L’incidenza dei gravi ritardi è in forte aumento in tutte le regioni benchmark: in Lombardia si passa da 3,6% nel terzo trimestre 2019 a 5,8%; in Piemonte da 4,9% a 6,9%; in Emilia-Romagna da 3,8% a 5,7% e in Veneto da 3,3% a 5,2%.

In questa edizione è stato inserito un ulteriore indicatore relativo ai mancati pagamenti delle PMI. Dopo un intenso aumento tra gennaio e maggio 2020 in tutte le regioni, l’incidenza dei mancati pagamenti sullo stock di fatture ha poi registrato una forte riduzione a settembre 2020. In Lombardia l’incidenza a settembre è pari al 28%, percentuale che risulta la più elevata tra le regioni benchmark.

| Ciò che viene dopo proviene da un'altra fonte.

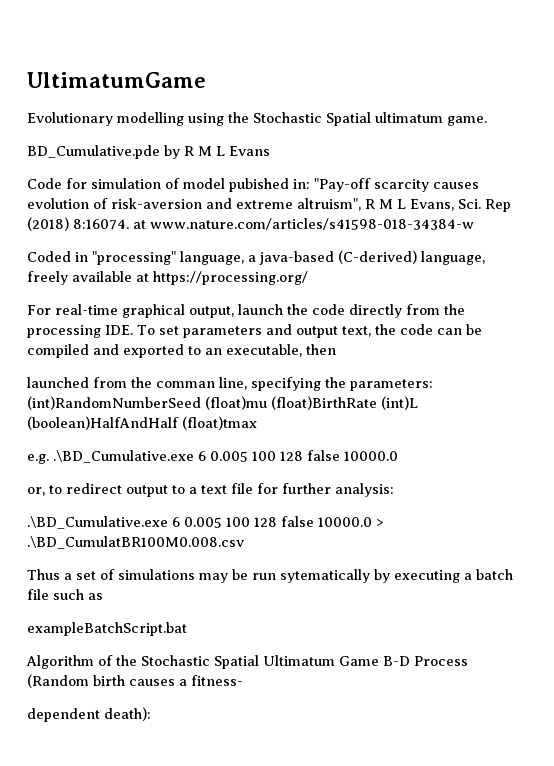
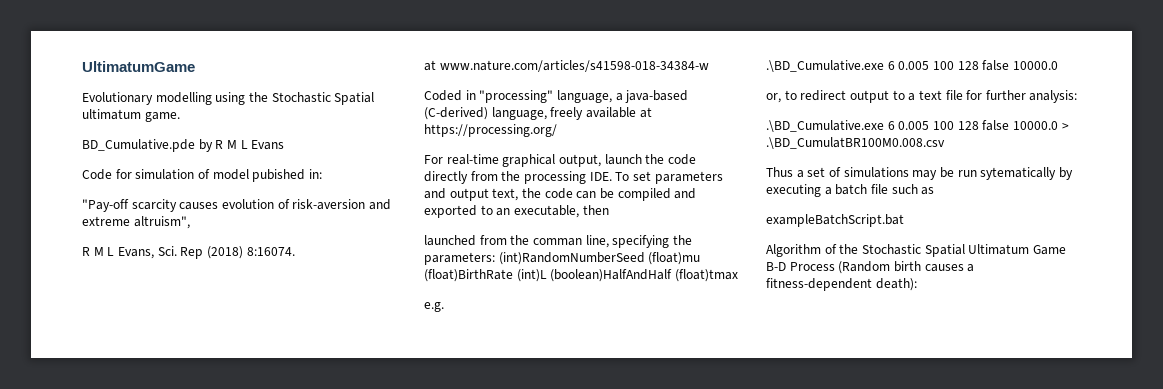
- Code for simulation of model pubished in: "Pay-off scarcity causes evolution of risk-aversion and extreme altruism", R M L Evans, Sci. Rep (2018) 8:16074. at www.nature.com/articles/s41598-018-34384-w
+ Code for simulation of model pubished in:
+ "Pay-off scarcity causes evolution of risk-aversion and extreme altruism",
+ R M L Evans, Sci. Rep (2018) 8:16074.
+ at www.nature.com/articles/s41598-018-34384-w
- e.g. .\BD_Cumulative.exe 6 0.005 100 128 false 10000.0
+ e.g.
+ .\BD_Cumulative.exe 6 0.005 100 128 false 10000.0
- Algorithm of the Stochastic Spatial Ultimatum Game B-D Process (Random birth causes a fitness-
- dependent death):
+ Algorithm of the Stochastic Spatial Ultimatum Game B-D Process (Random birth causes a fitness-dependent death):

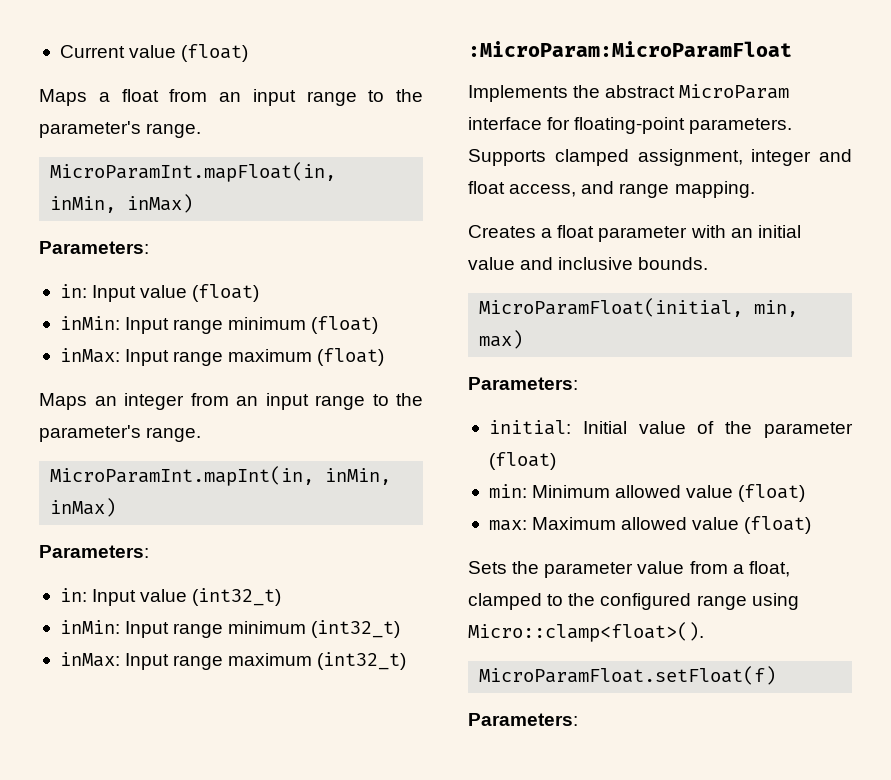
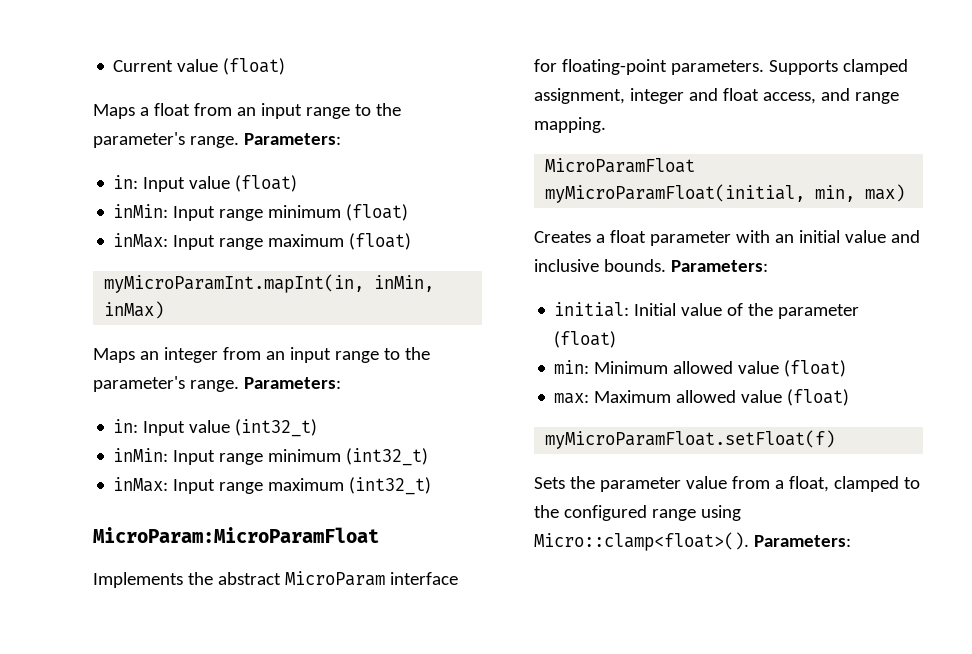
- Maps a float from an input range to the parameter's range.
- MicroParamInt.mapFloat(in, inMin, inMax)
- Parameters:
+ Maps a float from an input range to the parameter's range. Parameters:
+ myMicroParamInt.mapInt(in, inMin, inMax)
- Maps an integer from an input range to the parameter's range.
- MicroParamInt.mapInt(in, inMin, inMax)
- Parameters:
+ Maps an integer from an input range to the parameter's range. Parameters:
- :MicroParam:MicroParamFloat
+ MicroParam:MicroParamFloat
+ MicroParamFloat myMicroParamFloat(initial, min, max)
- Creates a float parameter with an initial value and inclusive bounds.
- MicroParamFloat(initial, min, max)
- Parameters:
+ Creates a float parameter with an initial value and inclusive bounds. Parameters:
+ myMicroParamFloat.setFloat(f)
- Sets the parameter value from a float, clamped to the configured range using Micro::clamp<float>().
- MicroParamFloat.setFloat(f)
- Parameters:
+ Sets the parameter value from a float, clamped to the configured range using Micro::clamp<float>(). Parameters:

Il Cerved Group Score (CGS) stima - nello scenario base - una percentuale di imprese lombarde con grado di default molto basso o contenuto pari al 58,2% nel 2020 (nel pre-Covid era pari al 67,4%). Tale quota è più bassa in Emilia-Romagna (54,7%), mentre è più elevata in Piemonte e in Veneto (rispettivamente 59,4% e 59,3%). In Lombardia, le imprese in area di vulnerabilità rappresentano il 29,6% (23,7% nel pre-Covid) del totale e quelle a rischio default sono pari al 12,2% (8,8% nel pre-Covid). Nello scenario alternativo ‘worst’ la quota di imprese lombarde in area di sicurezza/solvibilità scende al 52% e cresce l’incidenza delle imprese in area di vulnerabilità (32,2%) e di quelle a rischio default (15,8%).

A livello settoriale, le costruzioni soffrono in modo particolare in Lombardia: le imprese con grado di default molto basso o contenuto sono il 43% nello scenario base, ma scendono al 31,5% nello scenario worst.

Sul fronte dimensionale, è la classe ‘micro imprese’ ad avere la maggiore incidenza di imprese in area di vulnerabilità (31,0%) e a rischio default (12,8%) nello scenario base. All’opposto, le grandi imprese vedono una quota molto più ridotta (17,0% in area di vulnerabilità, 6,0% a rischio default).